Sea ice in the Arctic has decreased dramatically since the late 1970s, particularly in summer and autumn. Since the satellite record began in 1978, the yearly minimum Arctic sea ice extent (which occurs in September) has decreased by about 40% [Figure 5].

Can you drink snow in Alaska? ›

Freshly melted snow is generally considered to be safe to drink without further treatment, however it should not be assumed that because water is frozen that it is safe to drink.

Is there ice between Alaska and Russia? ›

A Technical Response

The stretch of water between these two islands is only about 2.5 miles wide and actually freezes over during the winter so you could technically walk from the US to Russia on this seasonal sea ice.
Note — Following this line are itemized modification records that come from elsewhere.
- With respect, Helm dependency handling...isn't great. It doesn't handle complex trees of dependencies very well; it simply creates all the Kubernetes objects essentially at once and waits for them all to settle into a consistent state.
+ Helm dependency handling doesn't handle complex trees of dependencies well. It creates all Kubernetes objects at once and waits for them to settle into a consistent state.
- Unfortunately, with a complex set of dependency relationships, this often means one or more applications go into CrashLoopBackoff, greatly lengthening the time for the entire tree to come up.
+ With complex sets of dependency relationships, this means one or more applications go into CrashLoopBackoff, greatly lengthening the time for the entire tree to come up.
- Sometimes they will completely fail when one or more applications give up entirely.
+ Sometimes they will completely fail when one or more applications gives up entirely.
Does Alaska count as Arctic? ›

Climate. Most of northern Alaska has an Arctic climate with long, extremely cold winters and short, cool summers.

How much has Arctic ice declined? ›

The decline of sea ice in the Arctic has been accelerating during the early twenty‐first century, with a decline rate of 4.7% per decade (it has declined over 50% since the first satellite records). Summertime sea ice will likely cease to exist sometime during the 21st century.
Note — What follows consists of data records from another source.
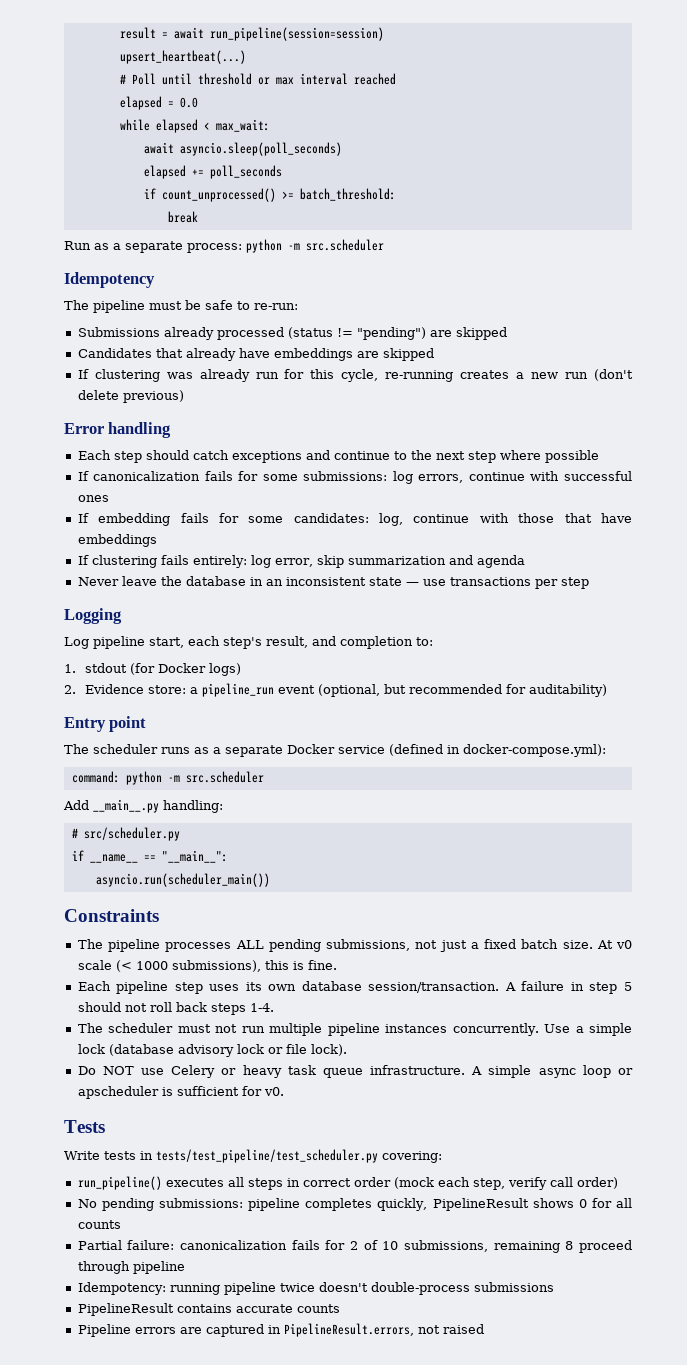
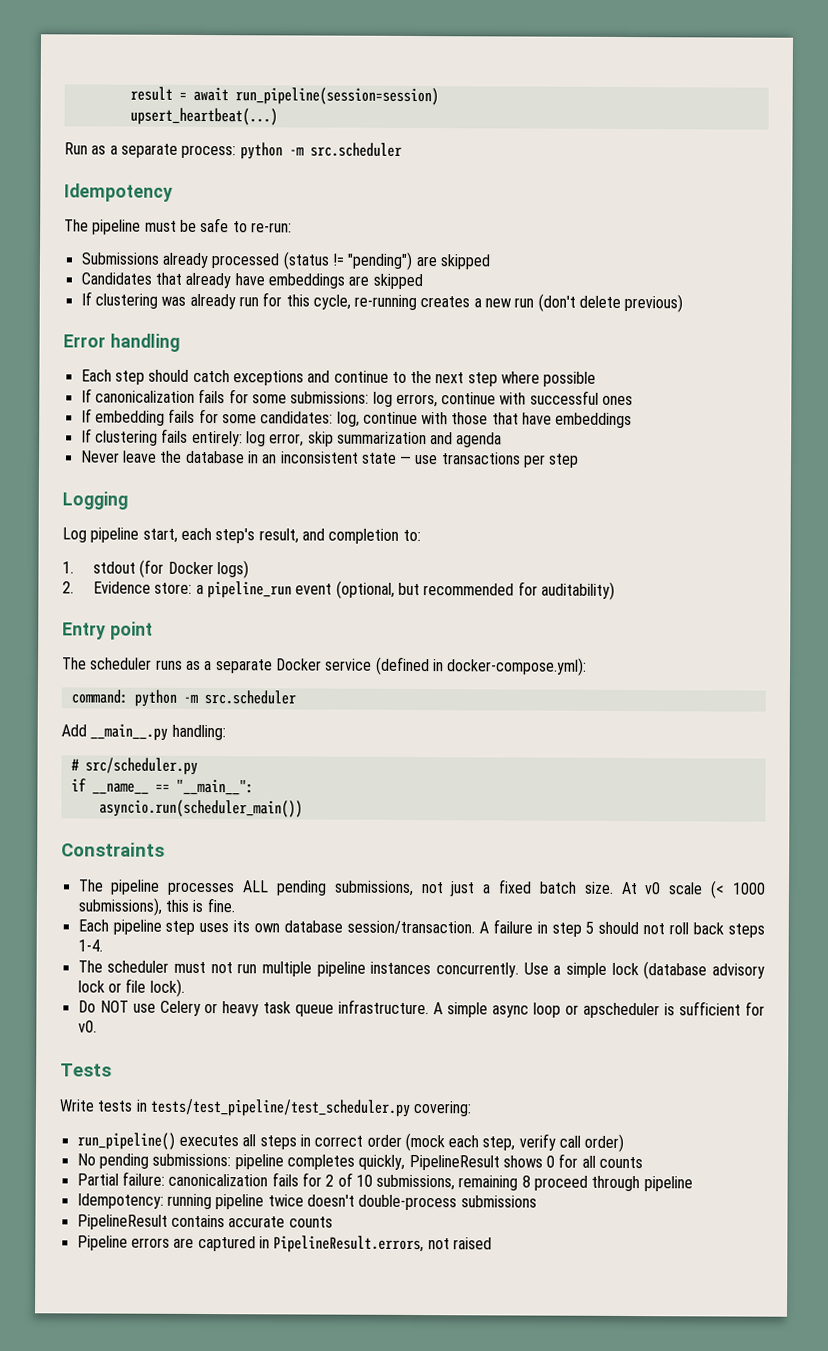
- # Poll until threshold or max interval reached
- elapsed = 0.0
- while elapsed < max_wait:
- await asyncio.sleep(poll_seconds)
- elapsed += poll_seconds
- if count_unprocessed() >= batch_threshold:
- break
How much Arctic sea ice has disappeared in the last 30 years? ›

We lose Arctic sea ice at a rate of almost 13% per decade, and over the past 30 years, the oldest and thickest ice in the Arctic has declined by a stunning 95%. If emissions continue to rise unchecked, the Arctic could be ice-free in the summer by 2040. But what happens in the Arctic does not stay in the Arctic.

How much of the ice caps have we lost? ›

Antarctica is losing ice mass (melting) at an average rate of about 150 billion tons per year, and Greenland is losing about 270 billion tons per year, adding to sea level rise.

How much of Alaska is actually ice? ›

Alaska is one of the most heavily glaciated areas in the world outside of the polar regions. Approximately 23,000 square miles of the state are covered in glaciers—an area nearly the size of West Virginia.